2010年10月05日 | 日記・エッセイ・コラム
Eraser1
 
 子供の消しゴムがないとカミさんが言ってきたので、最後の買い置きを譲った。
 思えば、自分のために買い置きをしておいたのに、全部子供にとられてしまった。
 それでも、周りにある消しゴムを集めたらこれだけあった。
 
 子供というものは、消しゴムを本来の目的の字消しとして使うだけではない。
 小さなスーパーカーを作って、シャープのノックではじいて競走させた経験はないだろうか。
 嫌な教師を殴り飛ばす代わりに、鉛筆で消しゴムをぐさぐさ刺してストレスを発散させたこともあるだろう。
 向こうの席でよろしくやっている同級生カップルに、消しゴムを投げつけて知らん顔をしたりもするだろう。
 つまり、子供にとって消しゴムはおもちゃでもあり、武器でもあるのだ。
 
 そして、そんな子供たちの想像力を商品化したのが「キン消し」だ。キン消しはすでに消しゴムではない。
 まあ、その話は今度にする。
 
 話を戻せば、消しゴムを消しゴムとして使っているだけなら、そうそうなくなるものではない。
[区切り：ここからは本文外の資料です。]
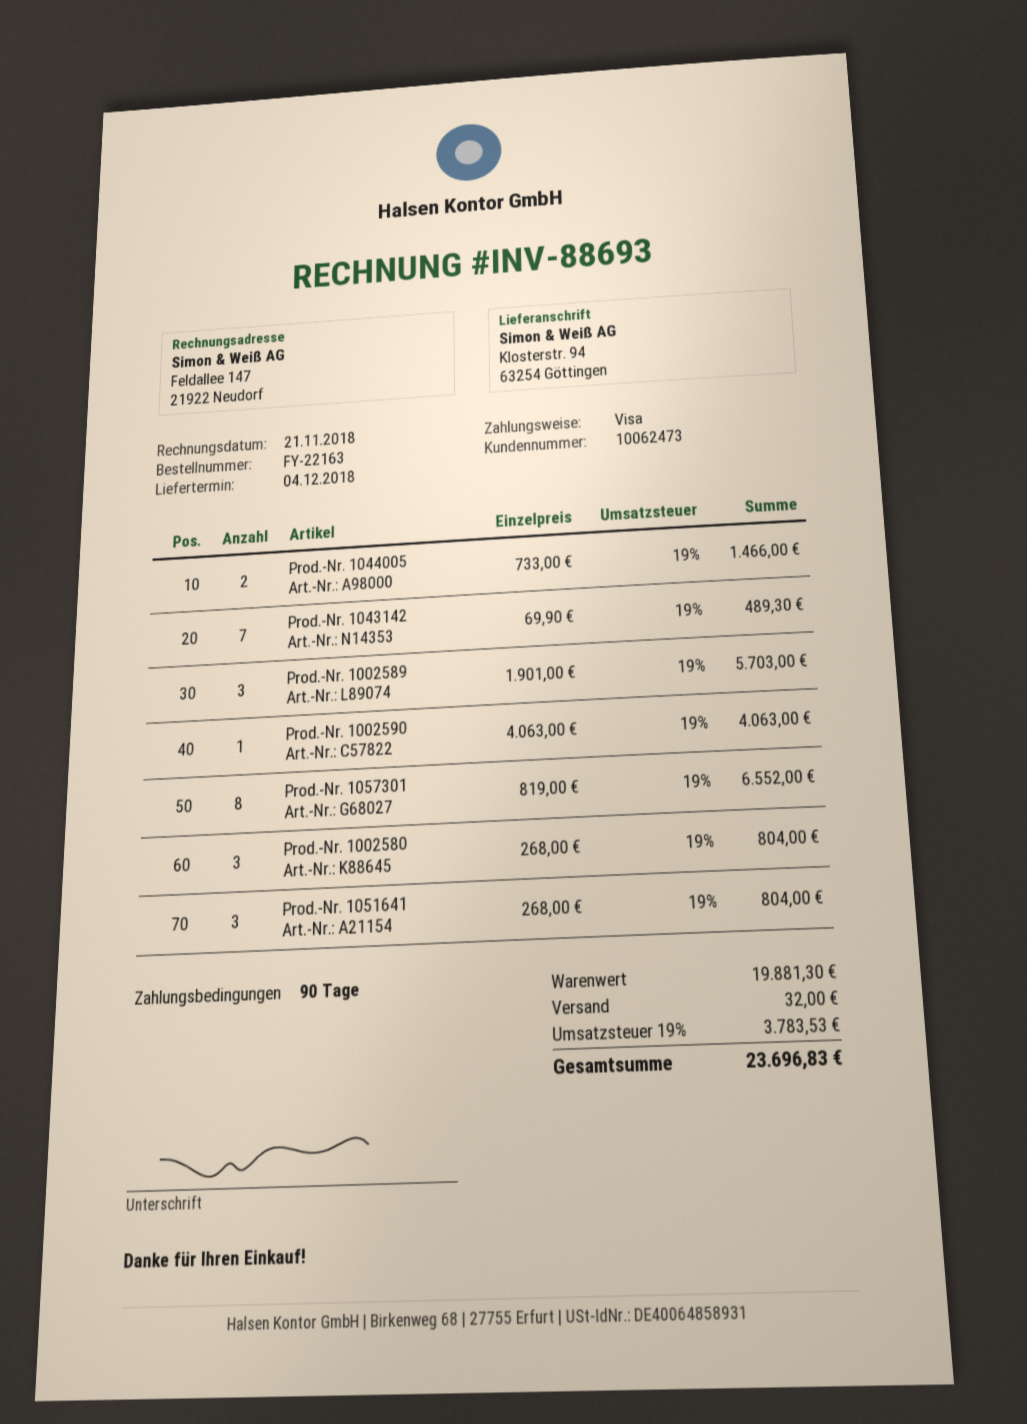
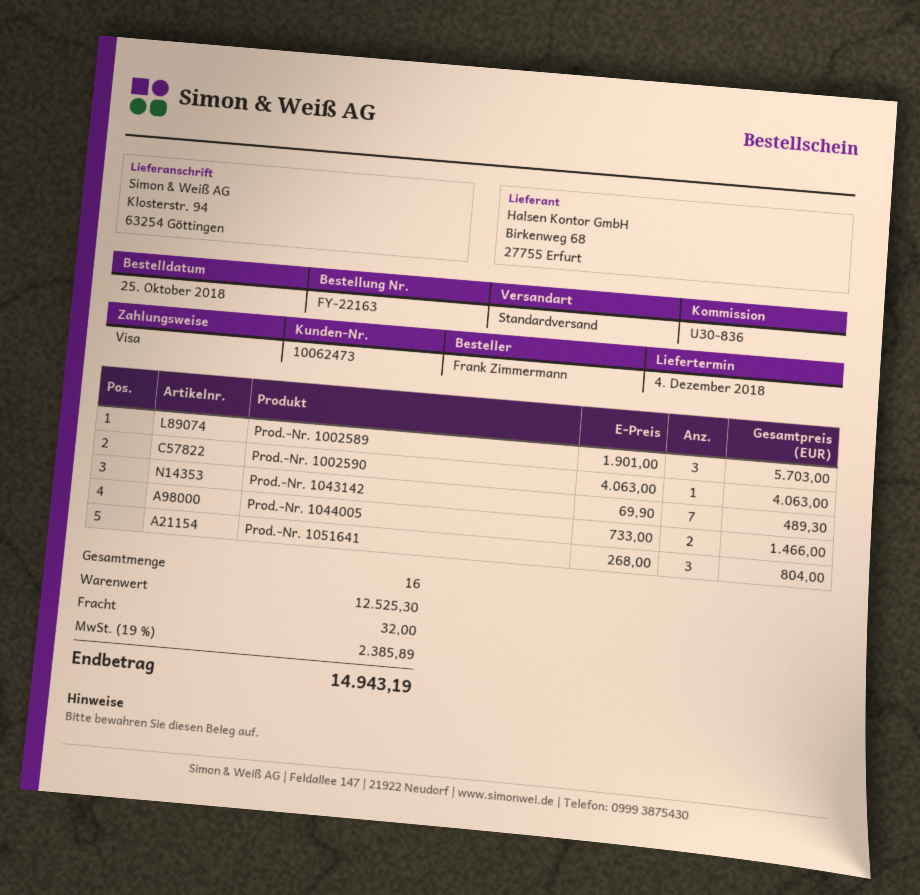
Prod.-Nr. 1057301: 8 x 819.00 = 6552.00 -> none
Prod.-Nr. 1002580: 3 x 268.00 = 804.00 -> none
subtotal: 19881.30 -> 12525.30
tax: 19% = 3783.53 -> 19% = 2385.89
total: 23696.83 -> 14943.19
 だものだから、消しゴムの買い置きなど最初からする必要はなかったのだ。

 

Eraser2
 
 
 この消しゴムはステッドラーの製図用消しゴムで、いつから使っているものか忘れたくらい古い。
 以前、ステッドラーのカタログを作っていたときに、撮影用の見本としていただいたものの一つである。かれこれ20年以上は使っていることになる。
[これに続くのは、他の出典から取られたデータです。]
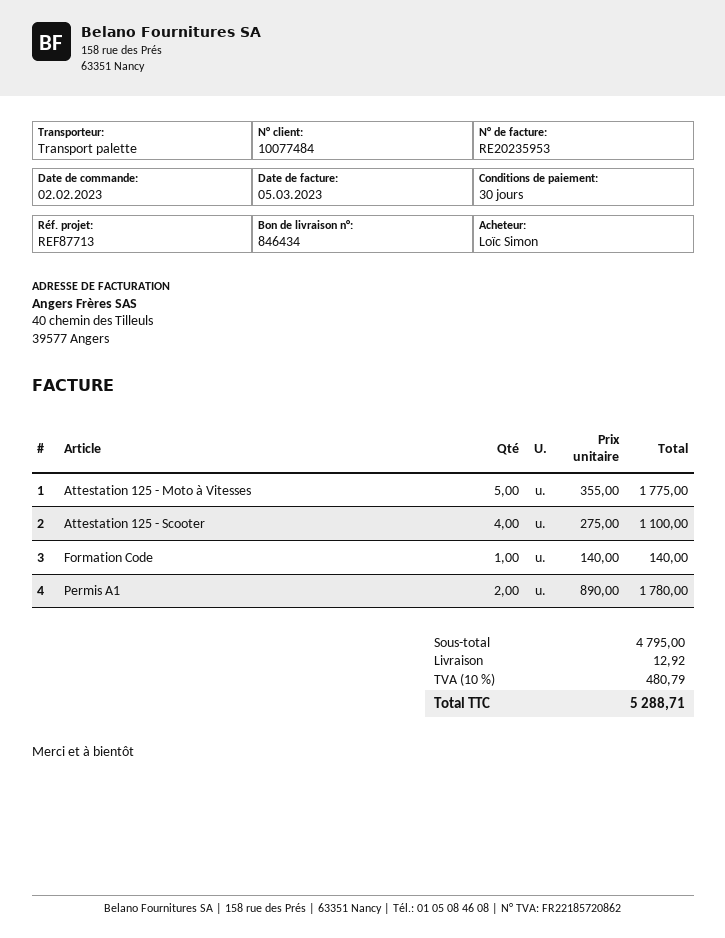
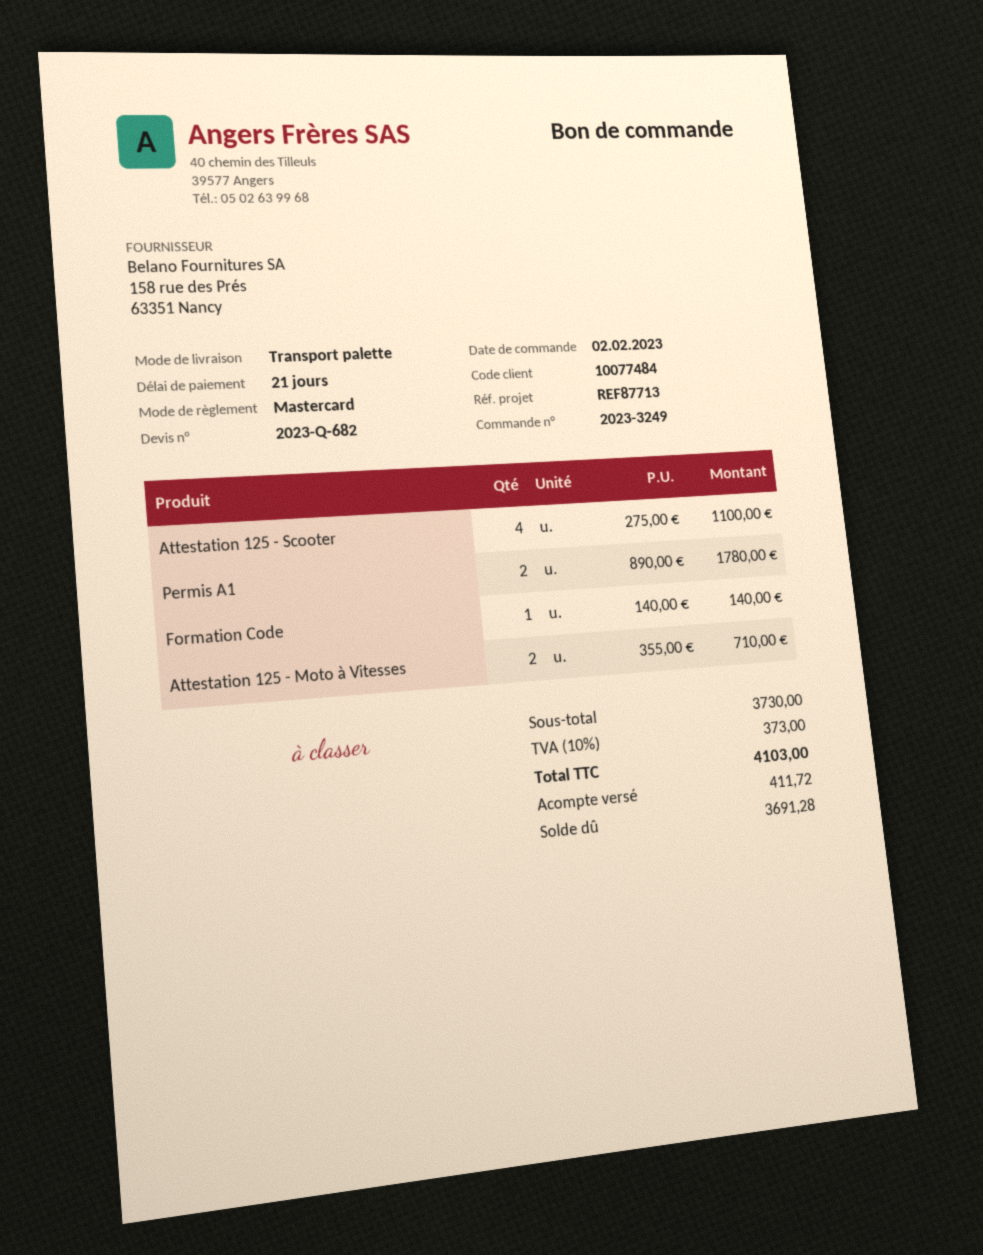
payment terms: 30 days -> 21 days
Attestation 125 - Moto à Vitesses: 5 x 355.00 = 1775.00 -> 2 x 355.00 = 710.00
subtotal: 4795.00 -> 3730.00
shipping: 12.92 -> none
tax: 10% = 480.79 -> 10% = 373.00
total: 5288.71 -> 4103.00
 STAEDTLER MARS PLASTIC GRANDという製品で、今は廃番。数年前、新品を買おうと思ったが遅かった。
 
 でかいので、紛失しにくい。しかも減り方が遅い。だからいつまでも手元にある。
 あまりにも長持ちするので、これでは商売にならないと廃番にしたのではないかと勘ぐってしまう。
 
 専門用でなければとんでもなく大きい消しゴムもあって、消しゴム版画家のナンシー関さんが使っていた中には、単行本くらいの大きさのものがあったそうだ。
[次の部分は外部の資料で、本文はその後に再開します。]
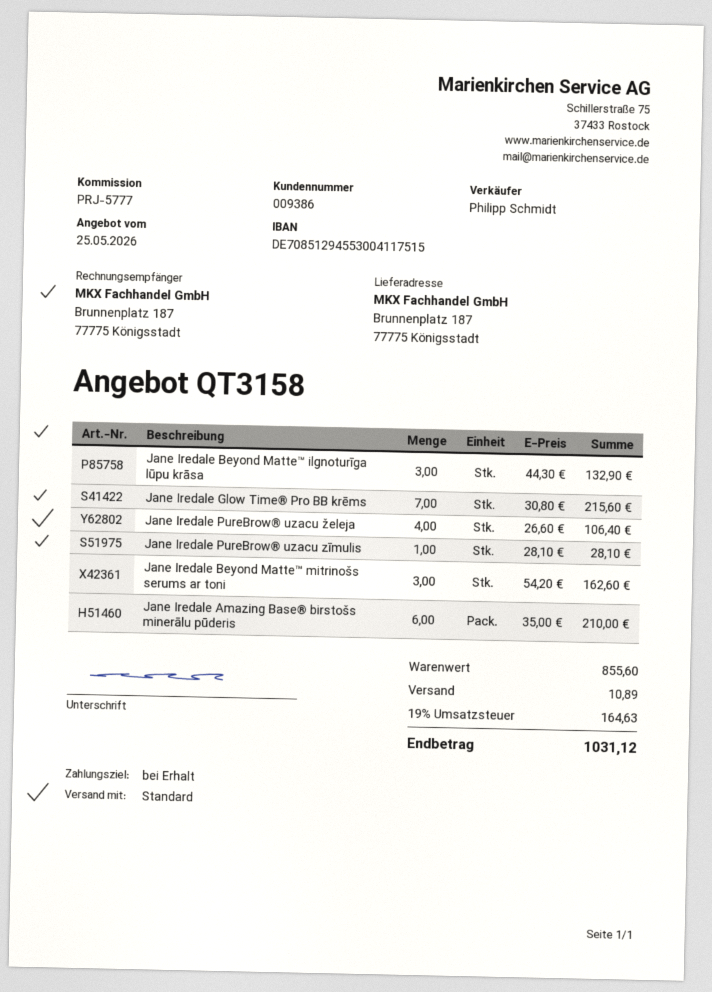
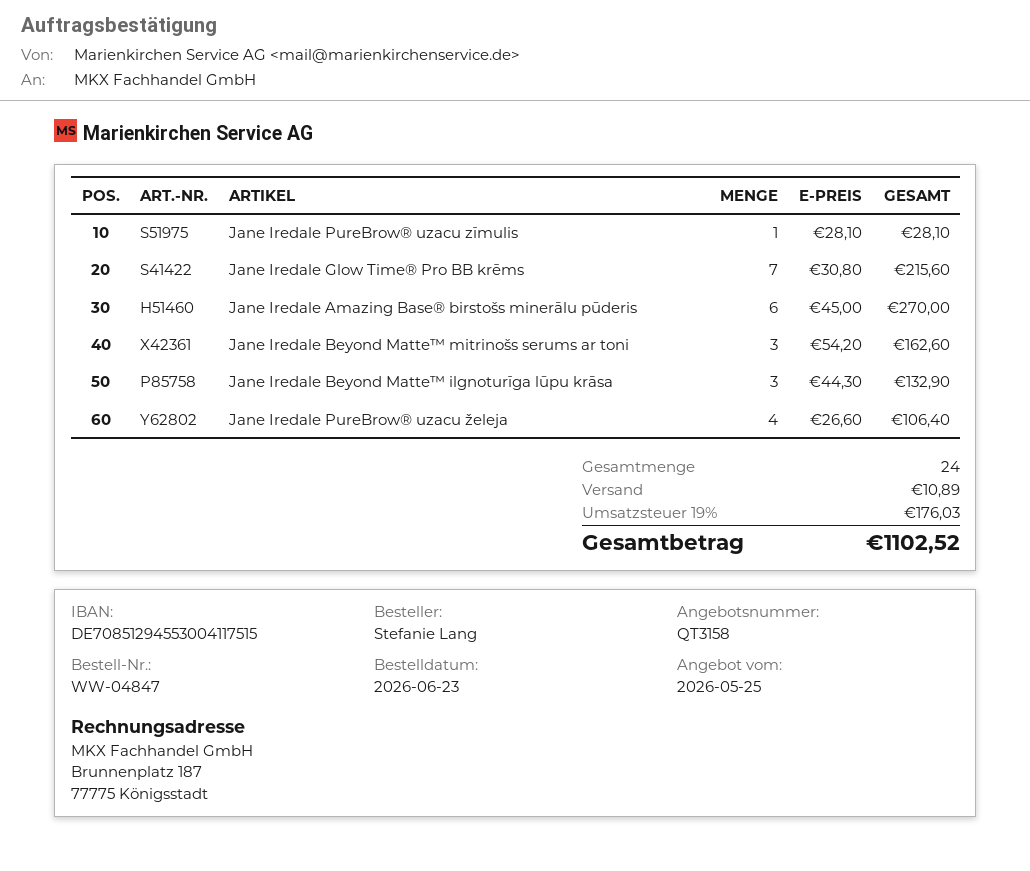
Jane Iredale Amazing Base® birstošs minerālu pūderis: 6 x 35.00 = 210.00 -> 6 x 45.00 = 270.00
tax: 19% = 164.63 -> 19% = 176.03
total: 1031.12 -> 1102.52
 しかし、消しゴムの本来の用途としては使いにくいだろう。
 
 仕事で使う消しゴムは大きければいいというものではない。使いやすくカスの少ないものがいい。そういった意味でもGRANDはナイスだ。
 復刻しないものだろうか。
 
 仕事柄消しゴム遍歴は長かった。「電動字消し」というのがあって、電動歯ブラシのようなものなのだが、先端に太さ3ミリ、長さ2センチほどの円柱状の消しゴムを差し込んで使う。
 知り合いの建築士が使っていたのを見てこれは便利だと思ったのだが、いちいちスイッチを入れたり、勢い余って消したくないところまで消してしまったり、大きくて邪魔だったり、思いのほか不便だった。
 邪険にしているうちに故障して動かなくなったので捨てた。
 替えの消しゴムだけが未だに残っている。
 
Eraser4
 
 スティック型の消しゴムも使ったことがある。これは直径一センチ、長さ10センチほどの消しゴムがホルダーに入っていて、シャープペンシルの要領で繰り出して使う。
 だからなんだ? という程度の物である。
 思いのほか減りが速くて、最初から入っていた一本目がなくなったとき、替えゴムを買うまでもないと使うのをやめた。
 
 で結局、オーソドックスな定番品ということになって、GRANDを20年も使うことになったわけだ。
 
 
 ところで、消しゴムというと、いささかネガティブなイメージがつきまとう。
 韓国映画の『私の頭の中の消しゴム』は若年性アルツハイマーがテーマ。
 テレビドラマには、忘れたい過去を消してくれる「消しゴム屋」なるものもあったし、「消しゴムお亜季」なんていうのもいた。
 
 今の時代、政治屋さんたちが最も欲しいものが、「過去を消す消しゴム」ではなかろうか。失言、暴言、失態、スキャンダル。
 もしそんな便利な消しゴムがあったら、鳩山由紀夫は総理大臣を辞めずに済んだろうし、遡って麻生太郎などは、いくつあっても足りなかったろう。
 今そんな便利な消しゴムを一番ほしがっているのは、小沢一郎かもしれない。
 もっともこの人の場合、一度消したところに再び同じことを書きかねないが。